- [To do]
Within the records below, find the line with "subtotal: 152.00 -> 222.00" and the line with "Губная помада Aden", then reproduce exactly those two lines and all lines between them, without any picture.

- [Image comparison data]
▬▬▬

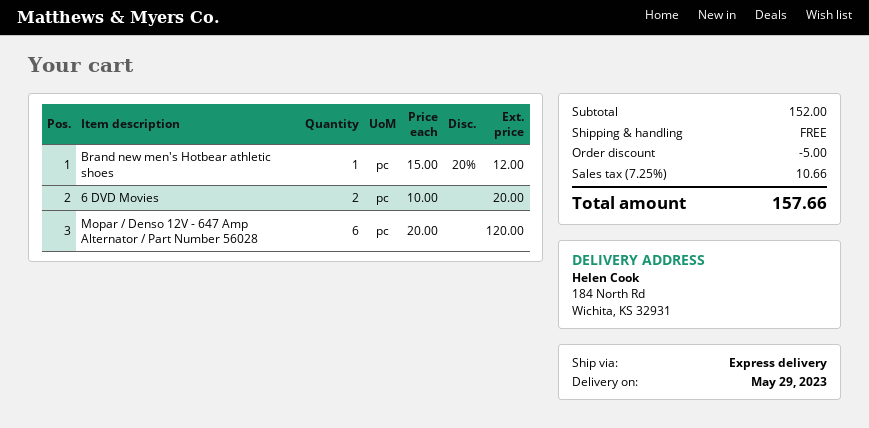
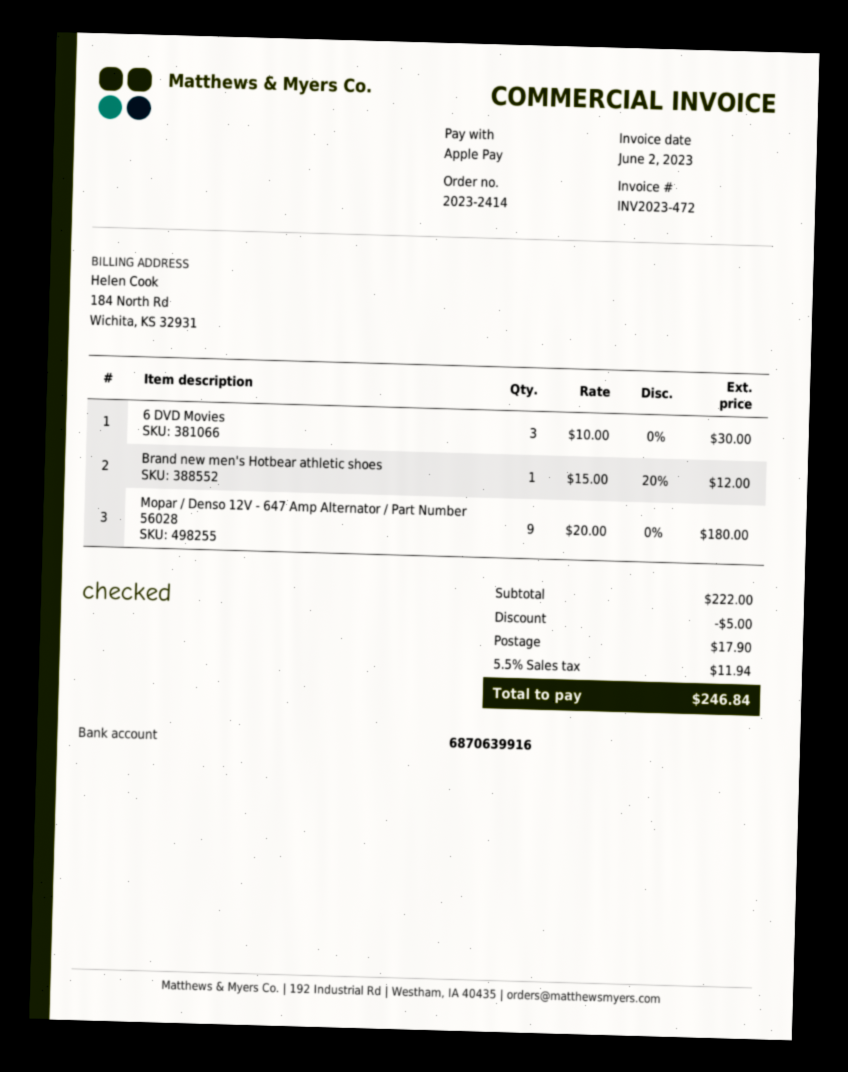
6 DVD Movies: 2 x 10.00 = 20.00 -> 3 x 10.00 = 30.00
Mopar / Denso 12V - 647 Amp Alternator / Part Number 56028: 6 x 20.00 = 120.00 -> 9 x 20.00 = 180.00
subtotal: 152.00 -> 222.00
shipping: 0.00 -> 17.90
tax: 7.25% = 10.66 -> 5.5% = 11.94
total: 157.66 -> 246.84

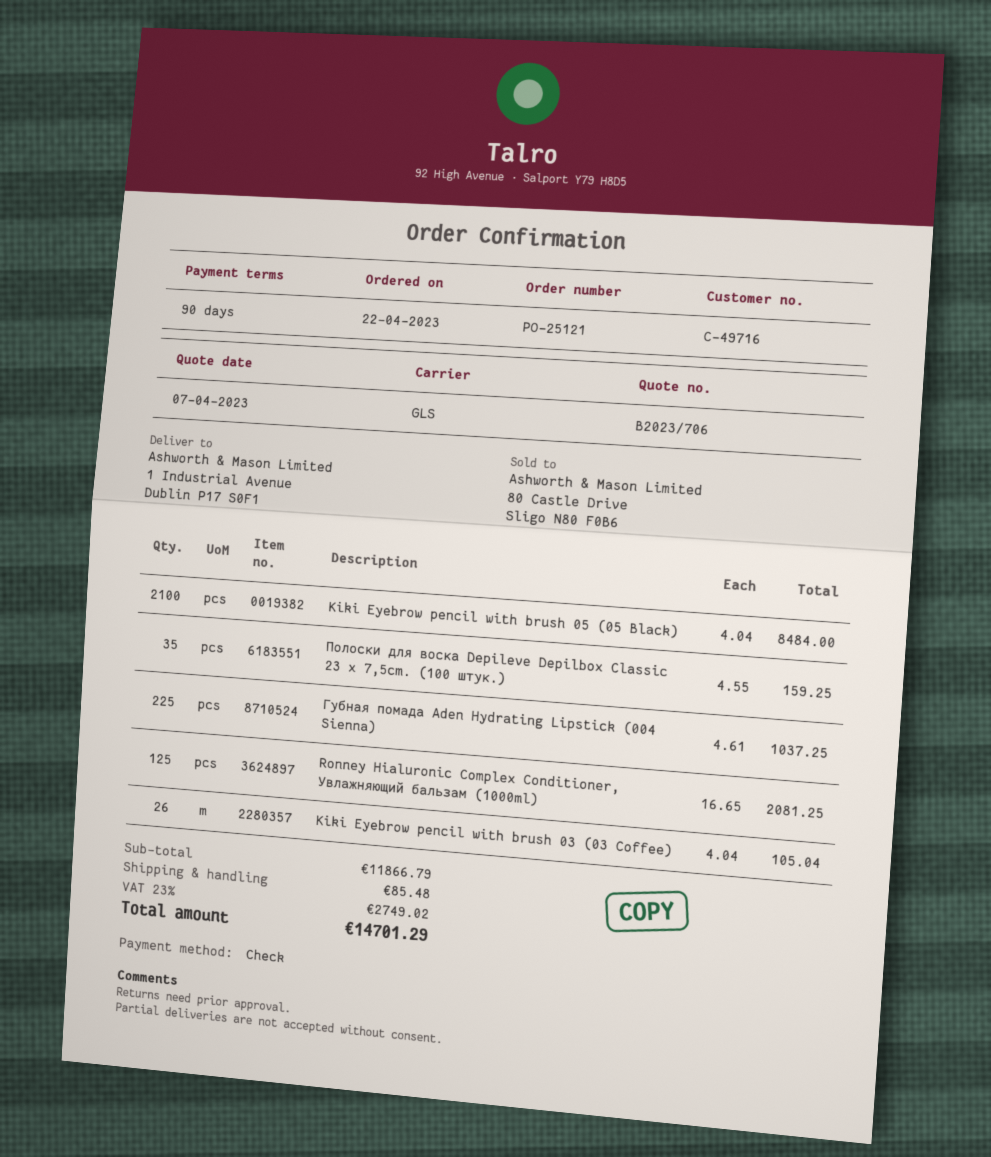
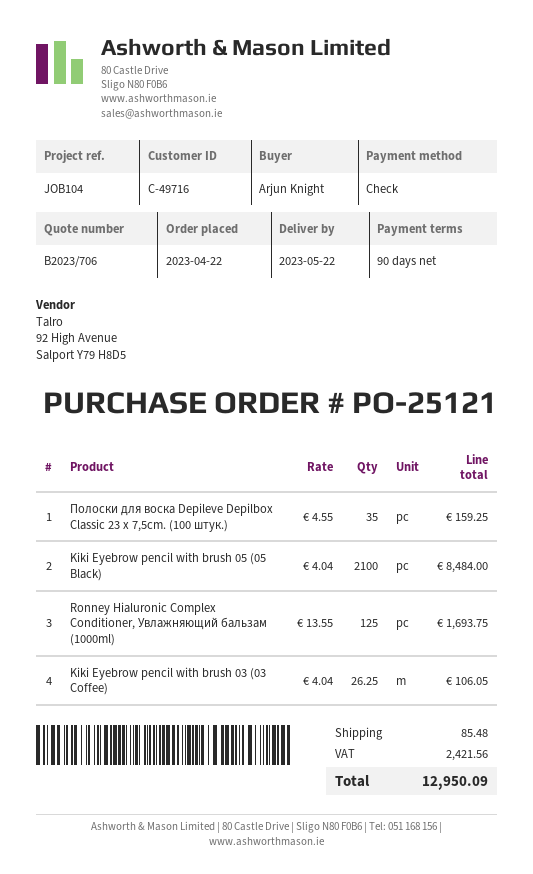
Губная помада Aden Hydrating Lipstick (004 Sienna): 225 x 4.61 = 1037.25 -> none
Ronney Hialuronic Complex Conditioner, Увлажняющий бальзам (1000ml): 125 x 16.65 = 2081.25 -> 125 x 13.55 = 1693.75
Kiki Eyebrow pencil with brush 03 (03 Coffee): 26 x 4.04 = 105.04 -> 26.25 x 4.04 = 106.05
tax: 2749.02 -> 2421.56
total: 14701.29 -> 12950.09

▬▬▬

- [Finished exercise]
subtotal: 152.00 -> 222.00
shipping: 0.00 -> 17.90
tax: 7.25% = 10.66 -> 5.5% = 11.94
total: 157.66 -> 246.84

Губная помада Aden Hydrating Lipstick (004 Sienna): 225 x 4.61 = 1037.25 -> none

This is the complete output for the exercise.